Direktur Utama Perta Arun Gas Teuku Khaidir mengatakan sejak menerima kargo perdana pada 19 Februari 2015, Terminal Penerimaan, Hub, dan Regasifikasi LNG Arun telah beroperasi dengan aman dan lancar. Plant availability factor hingga akhir Mei lalu nyaris 100% yang artinya fasilitas tersebut terbukti handal untuk menerima dan meregasifikasi LNG untuk dipasok kepada konsumen. “Tentu pencapaian ini sangat membanggakan dan kami akan meneruskannya untuk secara konsisten menjaga kesinambungan operasinya. Apalagi, terhitung sejak 10 Juni 2015 Perta Arun Gas sudah 100% mengoperasikan fasilitas ini, setelah sebelumnya bekerjasama dengan Rekayasa Industri selaku kontraktor EPC,” terang Teuku di Jakarta, Kamis (25/6).

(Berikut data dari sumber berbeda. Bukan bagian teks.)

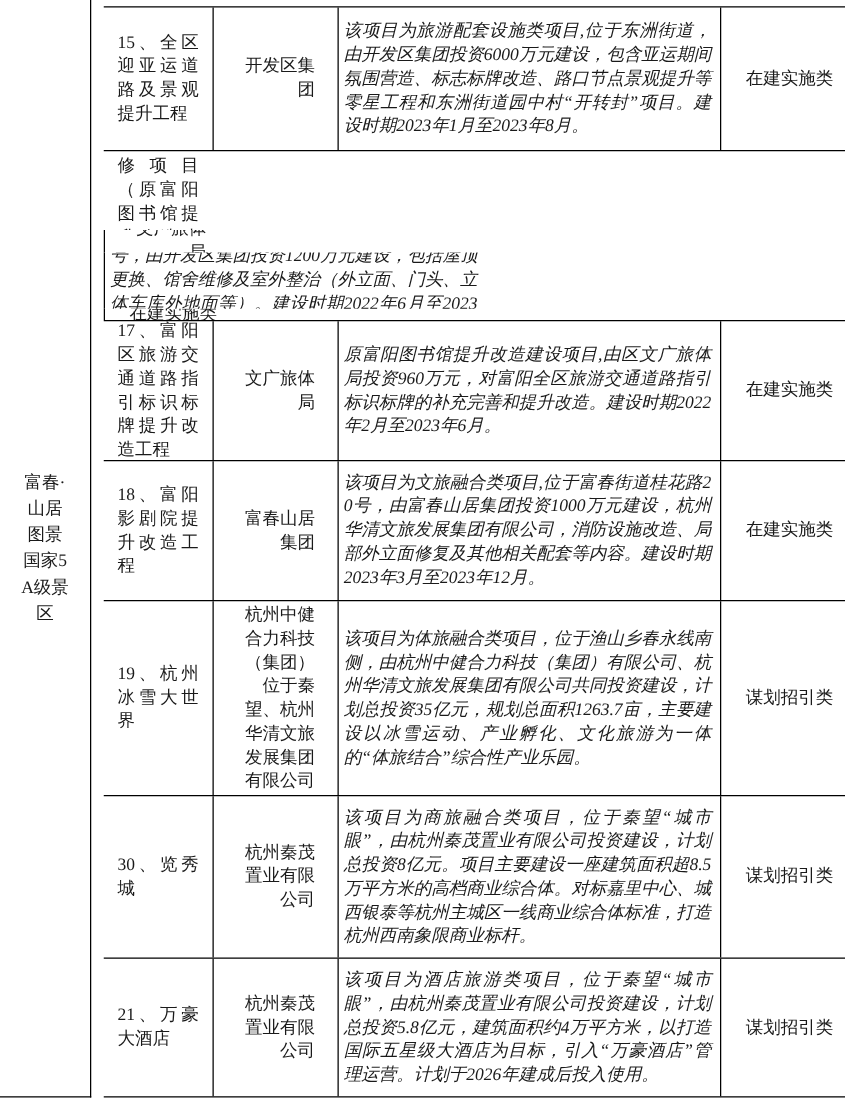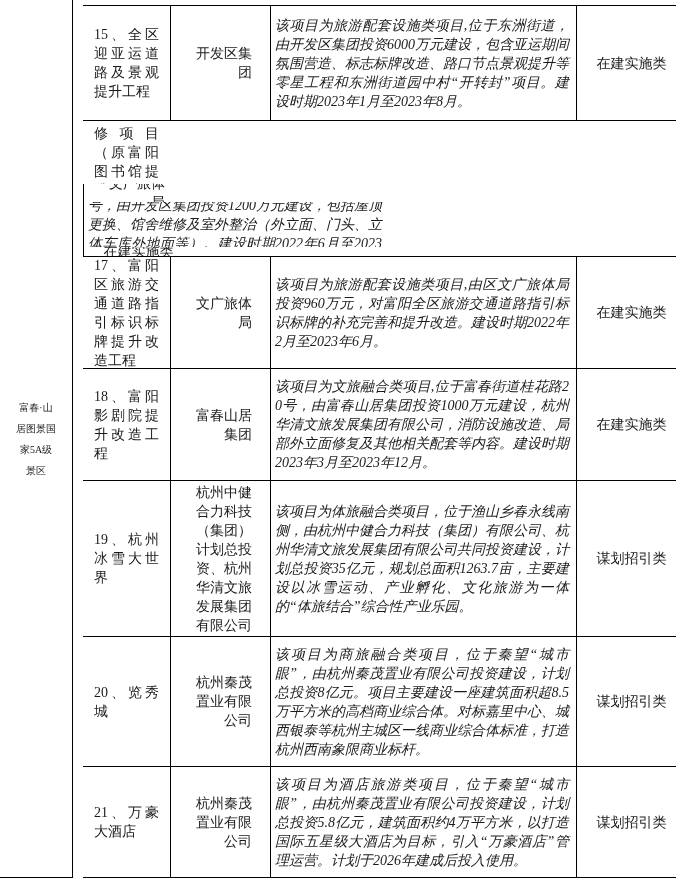"该项目为旅游配套设施类项目,由区文广旅体局投资960万元，对富阳全区旅游交通道路" div.txt { text: 该项目为旅游配套设施类 -> 原富阳图书馆提升改造建设 }
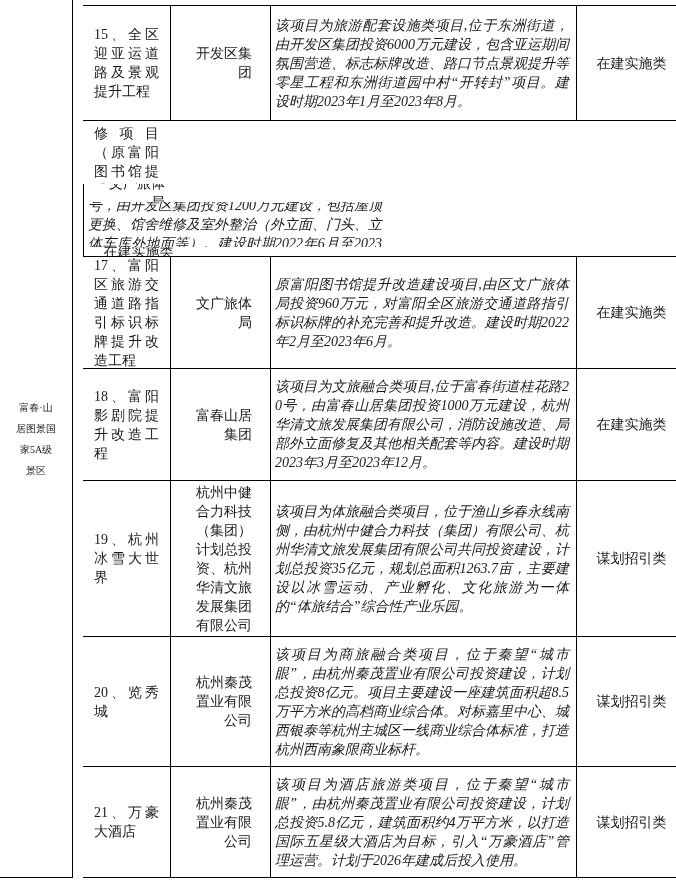"富春·山居图景国家5A级景区" #scenic-cell .txt { font-size: 10px -> 14px }
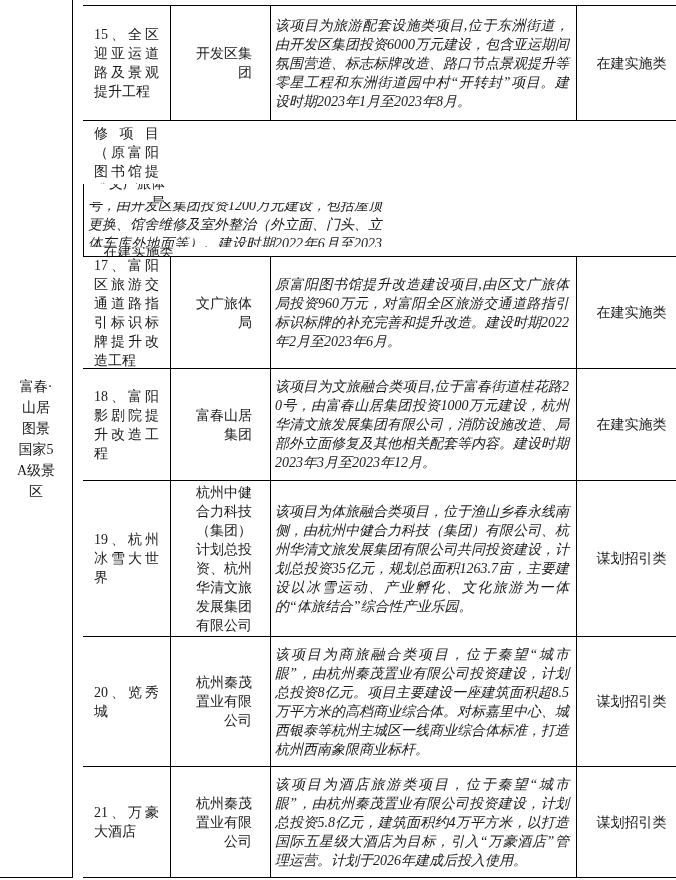"杭州中健合力科技（集团）计划总投资、杭州华清文旅发展集团有限公司" div.txt { text: 计划总投资 -> 位于秦望 }
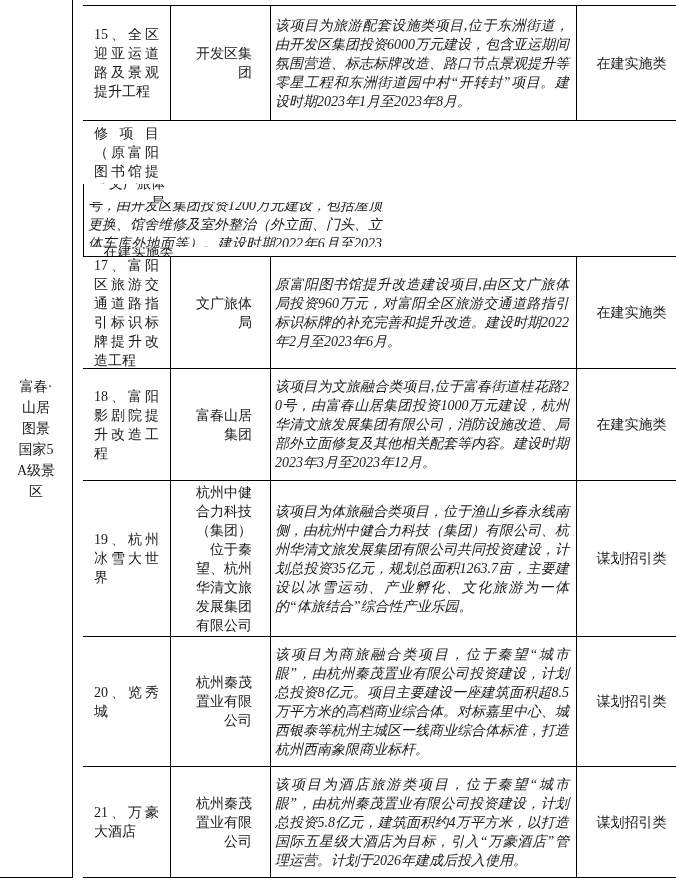"20、览秀城" div.txt { text: 20 -> 30 }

Pada Kamis (25/06), Terminal Penerimaan, Hub, dan Regasifikasi LNG Arun menerima kargo LNG kelima dari Kilang LNG Tangguh dengan volume sekitar 138.000 m3. LNG tersebut akan dialirkan kepada pembangkit listrik PLN di Belawan melalui pipa transmisi gas Arun-Belawan. “Dengan masuknya kargo LNG yang kelima ini, serapan gas PLN akan kembali meningkat menjadi di atas 90 mmscfd, dari rata-rata sebelumnya sekitar 75 mmscfd. Sesuai dengan kontrak, pasokan gas untuk PLN akan meningkat secara bertahap hingga ke depannya akan mencapai stabil pada level 105 mmscfd,” ungkapnya.